Add a layer of any veggie you have in the house. This is a low-fat, no added sugar, high fiber, full of protein, and even low carb recipe that the kids and hubby will eat! A one-trifle wonder!” 246 calories.
- 12 ServingsServings
- 2 tablespoons olive oil
- 2 tablespoons shwarma spice (I like Pereg brand)
- 1½ pounds chicken breast or turkey, cut into cubes
- Cooking spray or olive oil for the pan
- ½ onion, finely chopped
- 1 (12-ounce) container matbucha or Turkish salad (or any other tomato-based, Israeli-type salad)
- 3 tablespoons light mayonnaise
- 4 leaves romaine lettuce, diced
- 1½ red peppers, ribs and seeds removed, cut into cubes
- 1½ yellow peppers, ribs and seeds removed, cut into cubes
- 1½ cucumbers or 5 kirbies, peeled and cut into cubes
- 1 (16-ounce) container plain chummus
- 1 cup crushed pita chips
1. In a bowl, mix together oil and spice mix. Add shwarma and marinate, 30 minutes or up to overnight for enhanced flavor. Spray a large skillet
with cooking spray or heat 1 tablespoon olive oil, and stir-fry the meat mixture and onions until meat is cooked through and onions are soft,
about 6 minutes. Refrigerate.
2. Mix matbucha with mayonnaise. Set aside.

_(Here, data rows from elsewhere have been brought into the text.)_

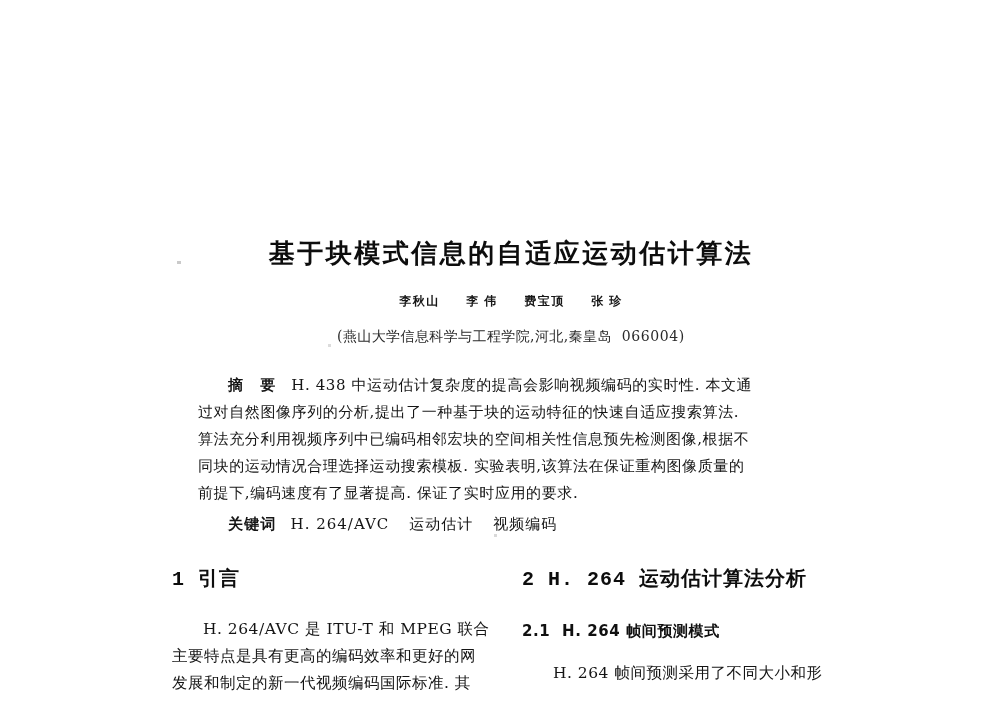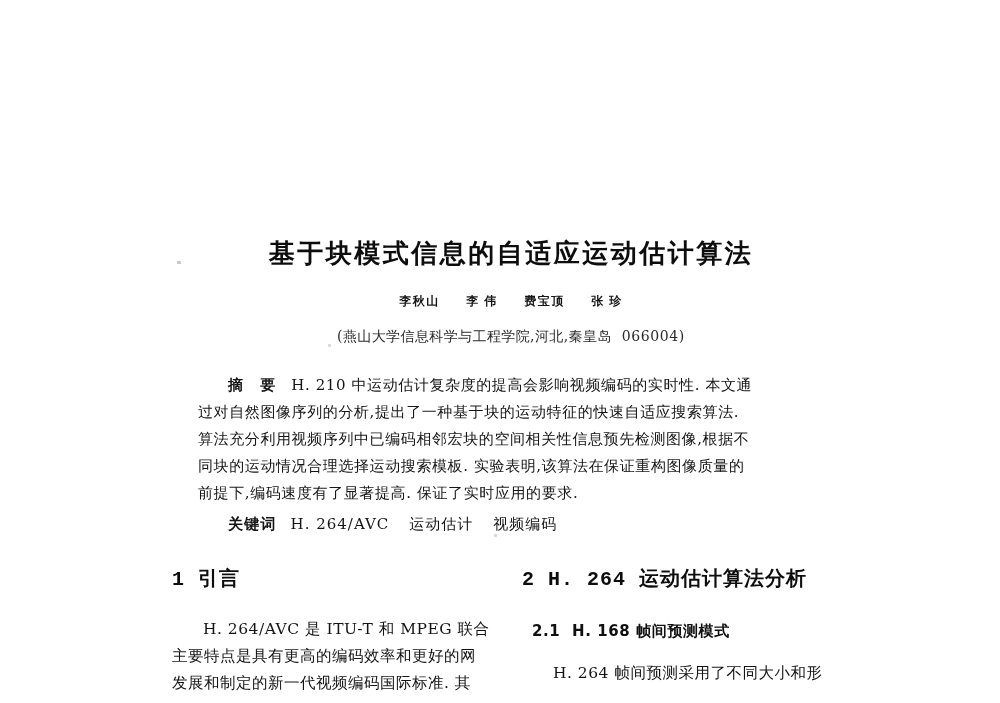--- a/index.html
+++ b/index.html
@@ -174,21 +174,20 @@
     font-weight: bold;
     letter-spacing: 0.6px;
     color: #101010;
     line-height: 22px;
     white-space: nowrap;
     margin-top: 26px;
   }
   .subsec-num {
     display: inline-block;
     min-width: 40px;
-    margin-left: 10px;
   }
 
   .body-para {
     font-family: "DejaVu Serif", "Liberation Serif", serif;
     font-size: 15.5px;
     line-height: 27px;
     letter-spacing: 0.5px;
     color: #141414;
   }
   .body-line {
@@ -225,21 +224,21 @@
 
     <div class="affiliation-line">
       <span>(燕山大学信息科学与工程学院,河北,秦皇岛</span><span class="zip">066004)</span>
     </div>
 
   </div>
 
   <div class="abstract-block">
 
     <div class="abs-line">
-      <span class="abs-indent"></span><span class="abs-label">摘 要</span><span>H. 210 中运动估计复杂度的提高会影响视频编码的实时性. 本文通</span>
+      <span class="abs-indent"></span><span class="abs-label">摘 要</span><span>H. 438 中运动估计复杂度的提高会影响视频编码的实时性. 本文通</span>
     </div>
 
     <div class="abs-line">过对自然图像序列的分析,提出了一种基于块的运动特征的快速自适应搜索算法.</div>
     <div class="abs-line">算法充分利用视频序列中已编码相邻宏块的空间相关性信息预先检测图像,根据不</div>
     <div class="abs-line">同块的运动情况合理选择运动搜索模板. 实验表明,该算法在保证重构图像质量的</div>
     <div class="abs-line">前提下,编码速度有了显著提高. 保证了实时应用的要求.</div>
 
     <div class="abs-line kw-line">
       <span class="abs-indent"></span><span class="kw-label">关键词</span><span class="kw-item">H. 264/AVC</span><span class="kw-item">运动估计</span><span class="kw-item">视频编码</span>
     </div>
@@ -262,21 +261,21 @@
 
   </div>
 
   <div class="col col-right">
 
     <div class="sec-head">
       <span class="sec-num">2</span><span>H. 264 运动估计算法分析</span>
     </div>
 
     <div class="subsec-head">
-      <span class="subsec-num">2.1</span><span>H. 168 帧间预测模式</span>
+      <span class="subsec-num">2.1</span><span>H. 264 帧间预测模式</span>
     </div>
 
     <div class="body-para right-body">
       <div class="body-line">
         <span class="para-indent"></span><span>H. 264 帧间预测采用了不同大小和形</span>
       </div>
     </div>
 
   </div>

3. Assemble the salad right before serving: in a trifle dish, layer lettuce, red pepper, cucumber, matbucha mixture, yellow pepper, shwarma,
chummus, and pita chips.
4. Serve with salad tongs¸ scooping from the bottom.
Note: You can make your own pita chips. Cut 1 ½ pitas into wedges. Drizzle with olive oil. Spread on a baking sheet at bake and 350°F until
crunchy, about 15 minutes. Crush and add to salad just before serving.